Now adjust the tripod legs to make the base of the wedge level, using the built-in omnidirectional spirit level to gauge it.

The spirit level on the wedge should have its bubble centred to ensure the tripod is level

The final part of the approximate alignment process is to use the altitude adjustment knob on the wedge to set the angle to match the current observing location latitude. As noted earlier the latitude of Minneapolis is 44.9778° N, so the altitude should be set to 45 too. Each major tick in the altitude scale covers 15°, and is subdivided into 5 minor ticks each covering .

Latitude adjustment set to 45 corresponding to the latitude of Minneapolis

At this point the main axis of the mount should be pointing near to the celestial north pole, but this is not anywhere near good enough to avoid star trailing. The next step will to do the fine polar alignment.

Checking polar scope pattern calibration

For a mount that has not yet been used, it is advisable to check the calibration of the polar scope pattern, as it may not be correct upon delivery, especially if the unit has been used for demo purposes by the vendor or was a previous customer return. Once calibrated, it should stay correct for the lifetime of the product, so this won’t need repeating every time. Skip to the next heading if you know the pattern is correctly oriented already.

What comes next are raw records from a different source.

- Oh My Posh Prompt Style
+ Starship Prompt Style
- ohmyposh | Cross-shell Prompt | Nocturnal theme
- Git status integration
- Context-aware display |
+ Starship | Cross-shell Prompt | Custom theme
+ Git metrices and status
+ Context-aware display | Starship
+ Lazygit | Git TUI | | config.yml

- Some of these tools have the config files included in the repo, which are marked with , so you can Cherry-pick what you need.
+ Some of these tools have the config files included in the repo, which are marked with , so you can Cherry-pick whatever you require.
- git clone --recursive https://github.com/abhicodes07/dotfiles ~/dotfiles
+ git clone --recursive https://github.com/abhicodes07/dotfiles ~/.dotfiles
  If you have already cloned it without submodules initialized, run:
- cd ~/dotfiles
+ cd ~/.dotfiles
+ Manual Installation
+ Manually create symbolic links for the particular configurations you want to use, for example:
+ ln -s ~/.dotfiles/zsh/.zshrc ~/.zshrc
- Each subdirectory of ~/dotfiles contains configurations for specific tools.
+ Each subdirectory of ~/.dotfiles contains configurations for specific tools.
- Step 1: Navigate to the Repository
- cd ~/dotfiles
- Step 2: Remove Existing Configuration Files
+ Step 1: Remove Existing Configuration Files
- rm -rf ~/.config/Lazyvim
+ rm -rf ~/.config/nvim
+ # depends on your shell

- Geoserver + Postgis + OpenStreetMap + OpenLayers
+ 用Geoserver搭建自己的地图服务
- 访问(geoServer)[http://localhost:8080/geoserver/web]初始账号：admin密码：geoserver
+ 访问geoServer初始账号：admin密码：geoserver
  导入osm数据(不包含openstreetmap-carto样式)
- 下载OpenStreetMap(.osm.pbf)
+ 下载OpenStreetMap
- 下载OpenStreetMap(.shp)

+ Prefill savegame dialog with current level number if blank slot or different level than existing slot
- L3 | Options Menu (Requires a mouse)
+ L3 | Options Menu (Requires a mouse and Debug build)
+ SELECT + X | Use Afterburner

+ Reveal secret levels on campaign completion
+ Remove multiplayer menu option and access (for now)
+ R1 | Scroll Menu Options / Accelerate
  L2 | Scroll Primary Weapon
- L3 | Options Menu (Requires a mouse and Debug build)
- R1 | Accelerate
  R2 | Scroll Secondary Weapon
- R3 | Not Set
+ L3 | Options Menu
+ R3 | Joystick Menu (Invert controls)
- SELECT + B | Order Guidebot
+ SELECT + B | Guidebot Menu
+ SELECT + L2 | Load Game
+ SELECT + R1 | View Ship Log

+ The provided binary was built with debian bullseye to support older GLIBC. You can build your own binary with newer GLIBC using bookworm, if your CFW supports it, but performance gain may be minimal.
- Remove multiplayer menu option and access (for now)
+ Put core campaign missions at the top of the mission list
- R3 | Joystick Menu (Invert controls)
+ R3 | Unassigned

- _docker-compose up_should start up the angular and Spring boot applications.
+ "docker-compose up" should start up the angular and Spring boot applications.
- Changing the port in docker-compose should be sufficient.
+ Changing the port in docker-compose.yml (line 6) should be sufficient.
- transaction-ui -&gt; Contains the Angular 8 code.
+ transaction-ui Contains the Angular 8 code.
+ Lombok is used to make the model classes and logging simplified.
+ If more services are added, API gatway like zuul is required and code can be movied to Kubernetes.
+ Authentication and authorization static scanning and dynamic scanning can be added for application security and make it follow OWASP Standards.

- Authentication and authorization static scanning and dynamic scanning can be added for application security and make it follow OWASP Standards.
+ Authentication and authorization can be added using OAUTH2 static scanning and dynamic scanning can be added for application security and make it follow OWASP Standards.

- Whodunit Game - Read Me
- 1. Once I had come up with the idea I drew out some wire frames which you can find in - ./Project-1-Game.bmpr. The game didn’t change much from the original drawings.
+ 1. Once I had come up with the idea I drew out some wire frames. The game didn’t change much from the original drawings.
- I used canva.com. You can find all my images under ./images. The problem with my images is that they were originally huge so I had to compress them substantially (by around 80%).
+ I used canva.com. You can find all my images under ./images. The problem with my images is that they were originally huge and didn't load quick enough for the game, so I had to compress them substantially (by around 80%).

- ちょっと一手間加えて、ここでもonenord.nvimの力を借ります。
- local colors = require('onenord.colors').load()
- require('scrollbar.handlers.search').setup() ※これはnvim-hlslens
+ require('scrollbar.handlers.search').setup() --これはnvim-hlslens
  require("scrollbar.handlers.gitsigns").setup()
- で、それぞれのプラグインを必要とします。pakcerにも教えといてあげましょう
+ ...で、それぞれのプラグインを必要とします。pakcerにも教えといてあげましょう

The rear of the main body has two graduated and numbered circles tracking time and date. The outer circle is fixed against the body and marked with numbers 0-23. Each of the large graduation marks represents 1 hour, while the small graduation marks represent 10 minutes each. The inner circle rotates freely and is marked with numbers 1 through 12. Each of the large graduation marks represents 1 month, while the small graduation marks represent approximately 2 days each. The inner circle has a second scale marked on it, with numbers 20, 10, 0, 10, 20 representing the time meridian offset in degrees. The eyepiece has a single white line painted on it which is the time meridian indicator.

To check calibration the inner circle needs to be rotated so that the time meridian circle zero position aligns with the time meridian indicator on the eyepiece.

The zero position on the time meridian circle is aligned with the time meridian indicator mark on the eyepiece.

Now while being careful not to move the inner circle again, the mount axis / eyepiece needs to be rotated so that the zero mark on outer time graduation circle aligns with the date graduation circle Oct 31st mark (the big graduation between the 10 and 11 numbers).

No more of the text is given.